The US Copyright Office has a wealth of information available at their website on the copyright registration process.
What is a copyright? Copyright is an original work of authorship fixed in a tangible medium of expression — such as a song, book, or sound recording.
What is the difference between a trademark and a copyright? A trademark is a word, phrase, symbol or design, or a combination of words, phrases, symbols or designs, that identifies and distinguishes the source of the goods of one party from those of others. Examples of well-known trademarks include NIKE, CHANEL and ZYRTEC. Click here to read more about trademark basics.
What is a “Poor Man’s Copyright?” The practice of mailing a copy of your own work to yourself is sometimes called a “Poor Man’s Copyright.” There is no provision in the copyright law regarding any such type of protection, and it is not a substitute for registration. In the event of an infringement lawsuit it may not even be admissible to prove creation and ownership of the work.
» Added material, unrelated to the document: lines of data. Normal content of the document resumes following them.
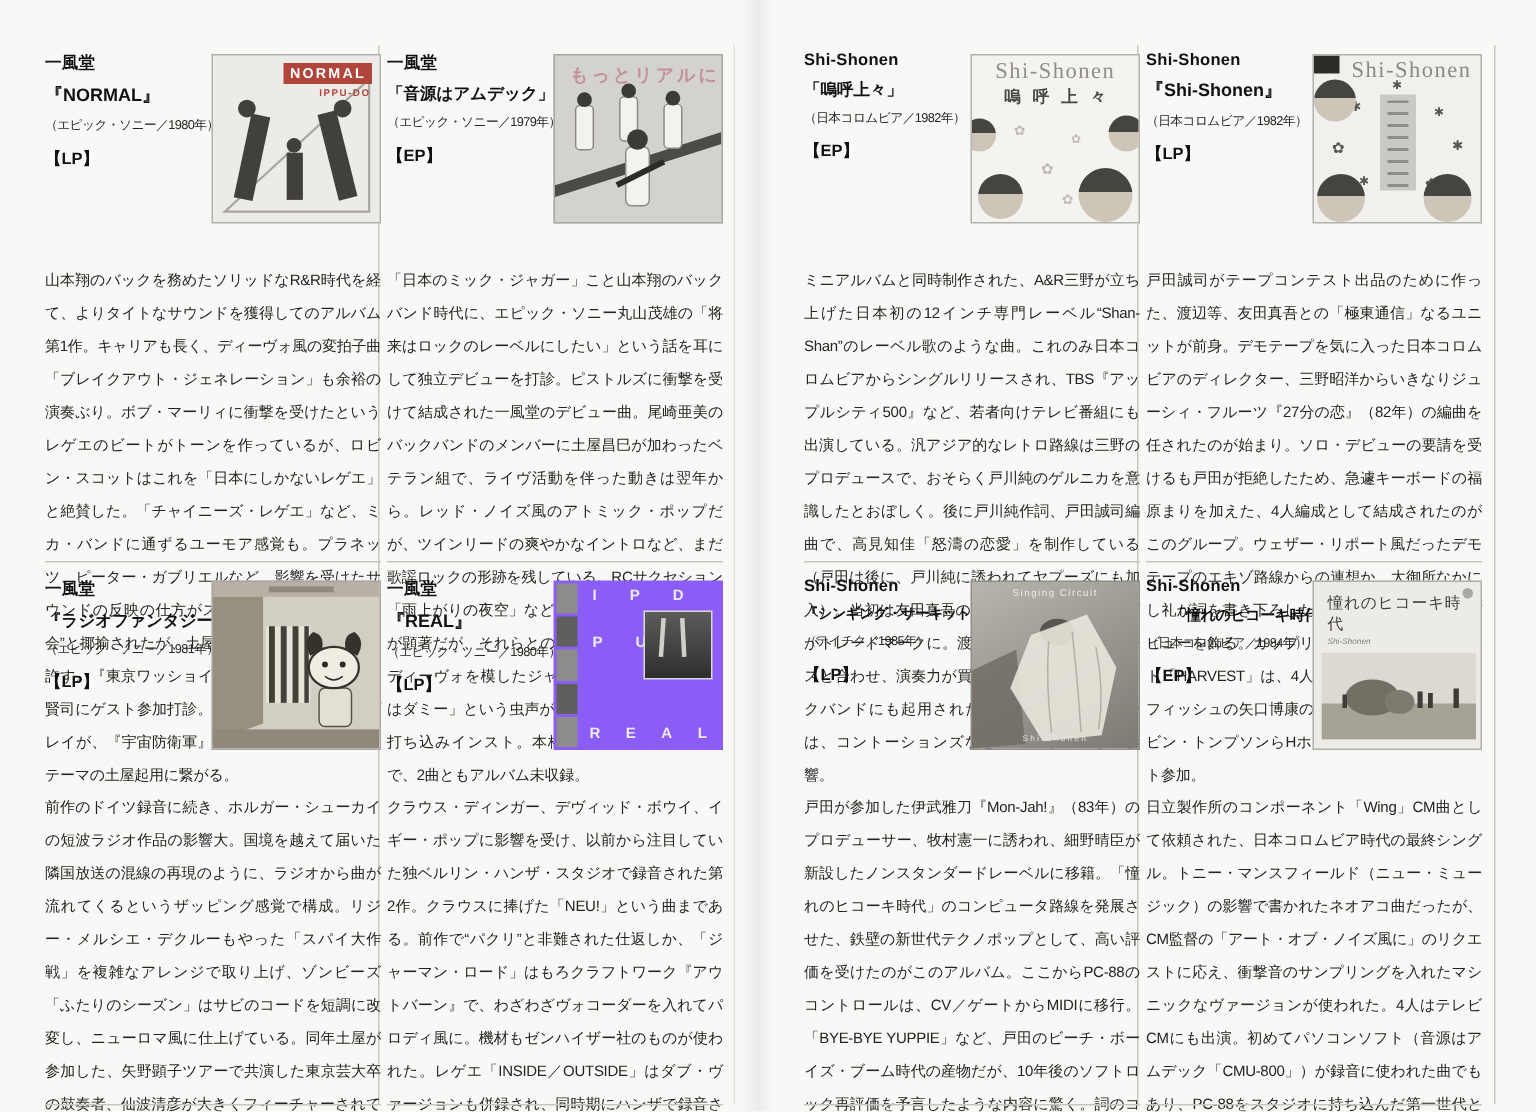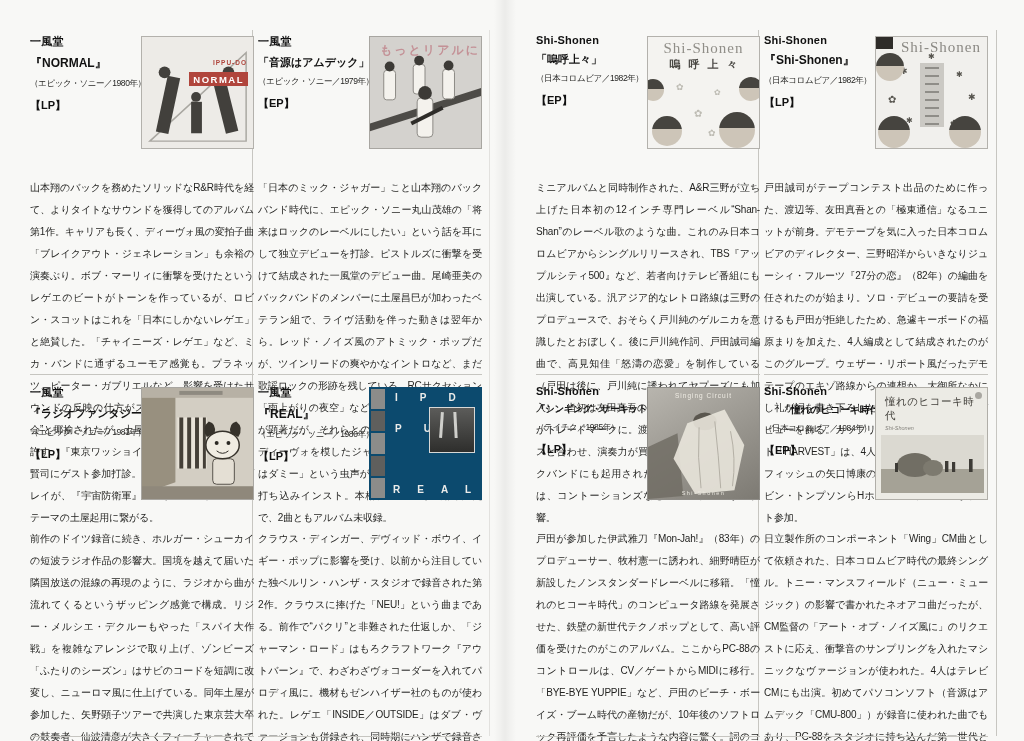--- a/index.html
+++ b/index.html
@@ -33,7 +33,7 @@
   
   .cv1{background:#edebe7;border:1px solid #b3b1ac;}
   .cv1-box{position:absolute;top:5px;right:5px;background:#b0453c;color:#fff;font-weight:bold;
-    font-size:9.5px;letter-spacing:1.5px;padding:2px 4px 1px 4px;margin-top:30px;}
+    font-size:9.5px;letter-spacing:1.5px;padding:2px 4px 1px 4px;}
   .cv1-sub{position:absolute;top:22px;right:6px;color:#b0453c;font-weight:bold;font-size:6.5px;letter-spacing:1px;}
 
   

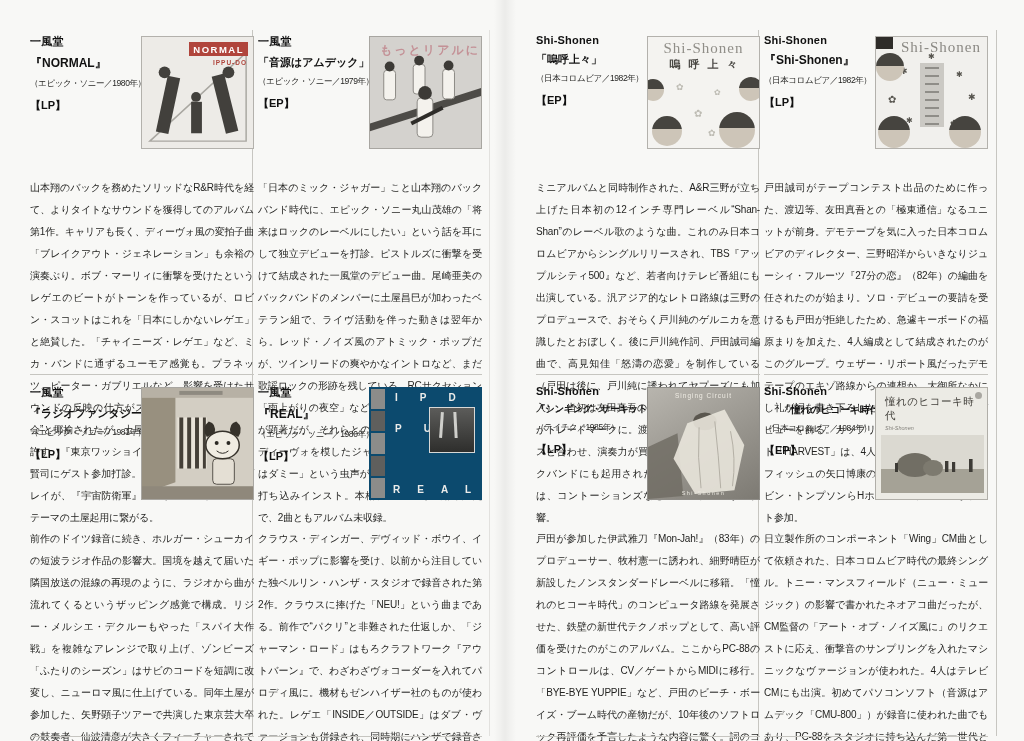--- a/index.html
+++ b/index.html
@@ -62,7 +62,7 @@
   .cv5{background:#d8d4cb;border:1px solid #a8a6a1;}
 
   
-  .cv6{background:#0c4a6e;}
+  .cv6{background:#8b5cf6;}
   .cv6-strip{position:absolute;left:2px;top:2px;bottom:2px;width:14px;display:flex;flex-direction:column;gap:2px;}
   .cv6-strip div{flex:1;}
   .cv6-strip div:nth-child(odd){background:#8c8c8a;}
Do I need a lawyer to file a copyright application? NO. Anyone may complete and submit an application to the Copyright Office.
Where do I file a copyright application? Copyright applications may be filed through the U.S. Copyright Office. More information is available at: http://www.copyright.gov.
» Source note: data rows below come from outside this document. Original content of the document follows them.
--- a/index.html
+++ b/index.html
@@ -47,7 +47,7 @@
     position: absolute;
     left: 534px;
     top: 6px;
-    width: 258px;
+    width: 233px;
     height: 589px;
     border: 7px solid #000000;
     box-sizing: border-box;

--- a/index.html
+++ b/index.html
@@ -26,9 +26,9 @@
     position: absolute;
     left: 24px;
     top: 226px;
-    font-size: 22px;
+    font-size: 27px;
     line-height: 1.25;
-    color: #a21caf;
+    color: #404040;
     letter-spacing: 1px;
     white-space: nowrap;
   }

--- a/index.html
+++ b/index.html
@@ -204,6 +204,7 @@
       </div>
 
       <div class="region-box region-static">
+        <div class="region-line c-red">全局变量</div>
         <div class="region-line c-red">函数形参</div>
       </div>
Which copyright form should I use? The Copyright Office has transitioned to an online filing system to replace the old TX, SR, PA paper forms. To use the eCO Online Filing system click here.
What does it cost to file a copyright application? The current filing fees charged by the Copyright Office are $65 per hard copy application or $35 per eCO Online Filing application.
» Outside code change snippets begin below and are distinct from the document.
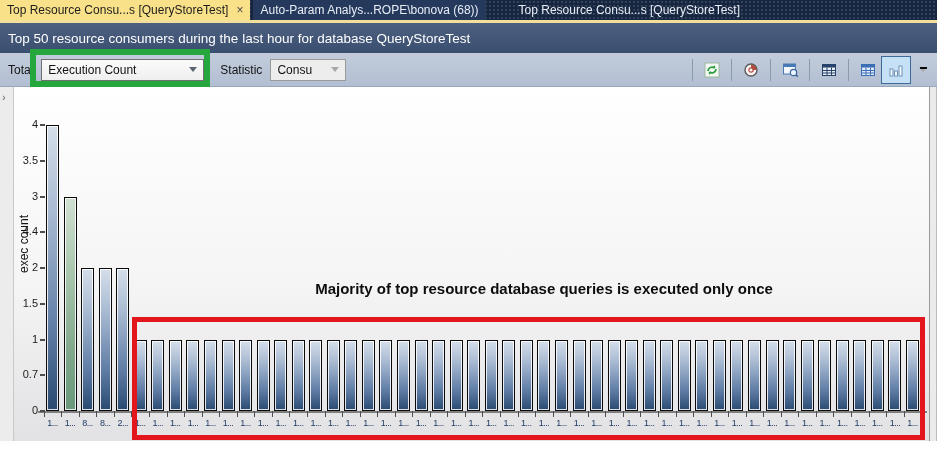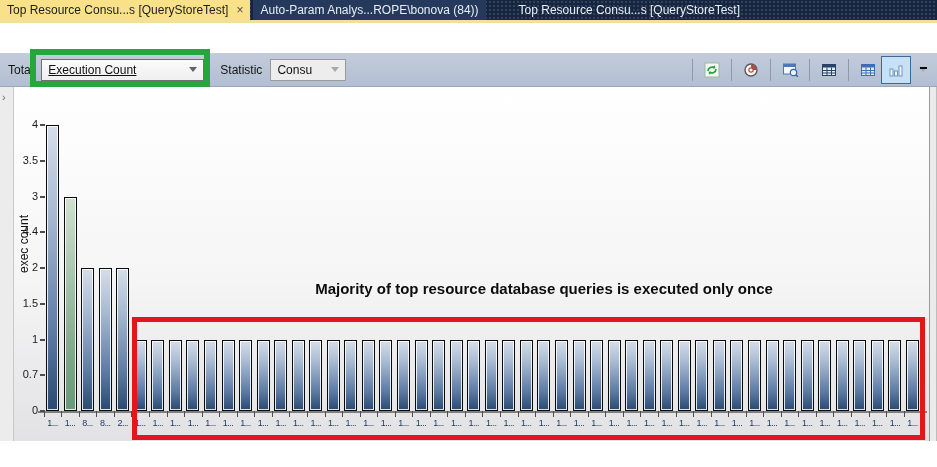--- a/index.html
+++ b/index.html
@@ -84,7 +84,7 @@
       <span class="tab-close">×</span>
     </div>
     <div class="tab inactive" style="margin-left:3px;">
-      <span>Auto-Param Analys...ROPE\bonova (84))</span>
+      <span>Auto-Param Analys...ROPE\bonova (68))</span>
     </div>
     <div class="tab inactive flat">
       <span>Top Resource Consu...s [QueryStoreTest]</span>

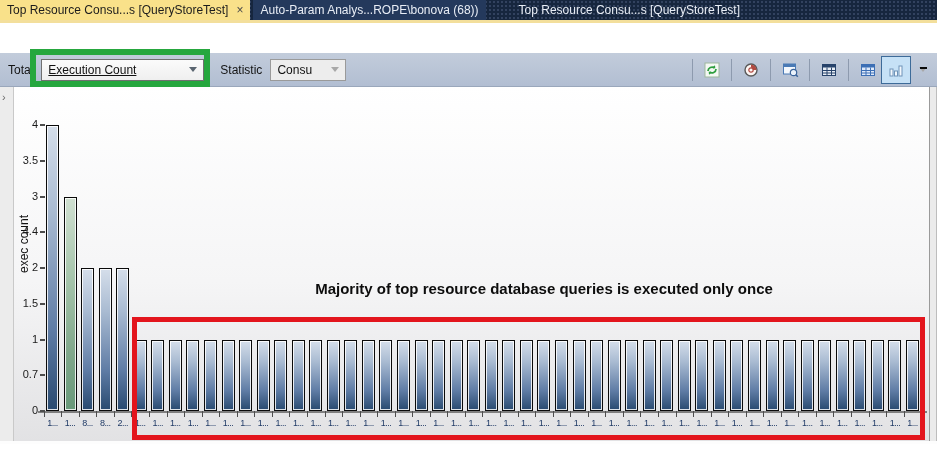--- a/index.html
+++ b/index.html
@@ -92,6 +92,9 @@
   </div>
   <div class="goldline"></div>
 
+  <div class="titlebar">
+    <span>Top 50 resource consumers during the last hour for database QueryStoreTest</span>
+  </div>
 
   <div class="toolbar">
     <span class="tb-label">Total</span>

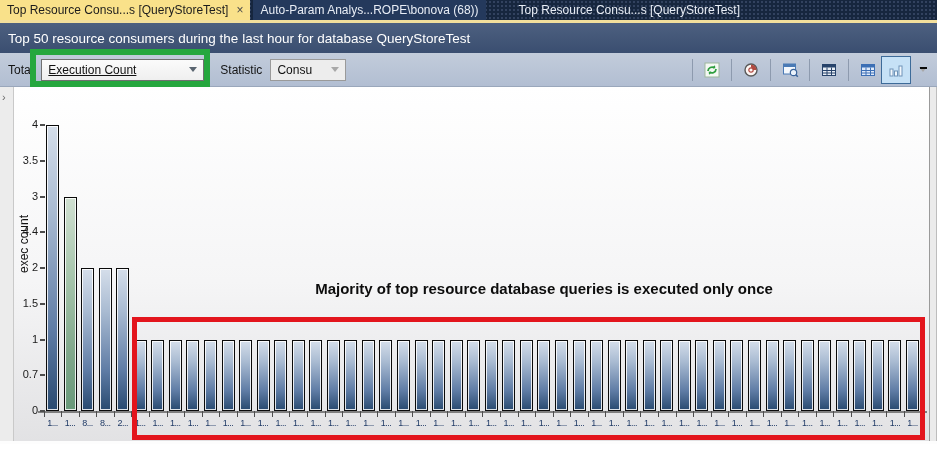--- a/index.html
+++ b/index.html
@@ -31,7 +31,7 @@
   .dd{height:22px;background:linear-gradient(#fbfbfb,#efefef);border:1px solid #707070;
     display:flex;align-items:center;padding:0 6px;font-size:12px;color:#111;}
   .dd .caret{margin-left:auto;}
-  .dd.metric{width:163px;margin-right:14px;text-decoration:underline;}
+  .dd.metric{width:163px;margin-right:14px;}
   .dd.total{width:76px;border-color:#9a9a9a;background:#ededed;}
   .caret{width:0;height:0;border-left:4px solid transparent;border-right:4px solid transparent;border-top:5px solid #5a6570;}
   .caret.dim{border-top-color:#a8a8a8;}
Do I need to register my work to have copyright protection? The short answer is No. Copyright protection arises at the moment of creation — when you fix an original work in a tangible expression. Follow through with a copyright application to gain additional protections. Many choose to register their works because they wish to have the facts of their copyright on the public record and have a certificate of registration. Registered works may be eligible for statutory damages and attorney’s fees in successful litigation. Finally, if registration occurs within 5 years of publication, it is considered prima facie evidence in a court of law.
Creative Commons is all the protection I need, right? Creative Commons Licenses do not give you copyright protection. The licenses available from Creative Commons are simply that … licenses to help you define the rights and obligations by which other people can use your works. Creative Commons is simply one option available to you for licensing your works to third parties.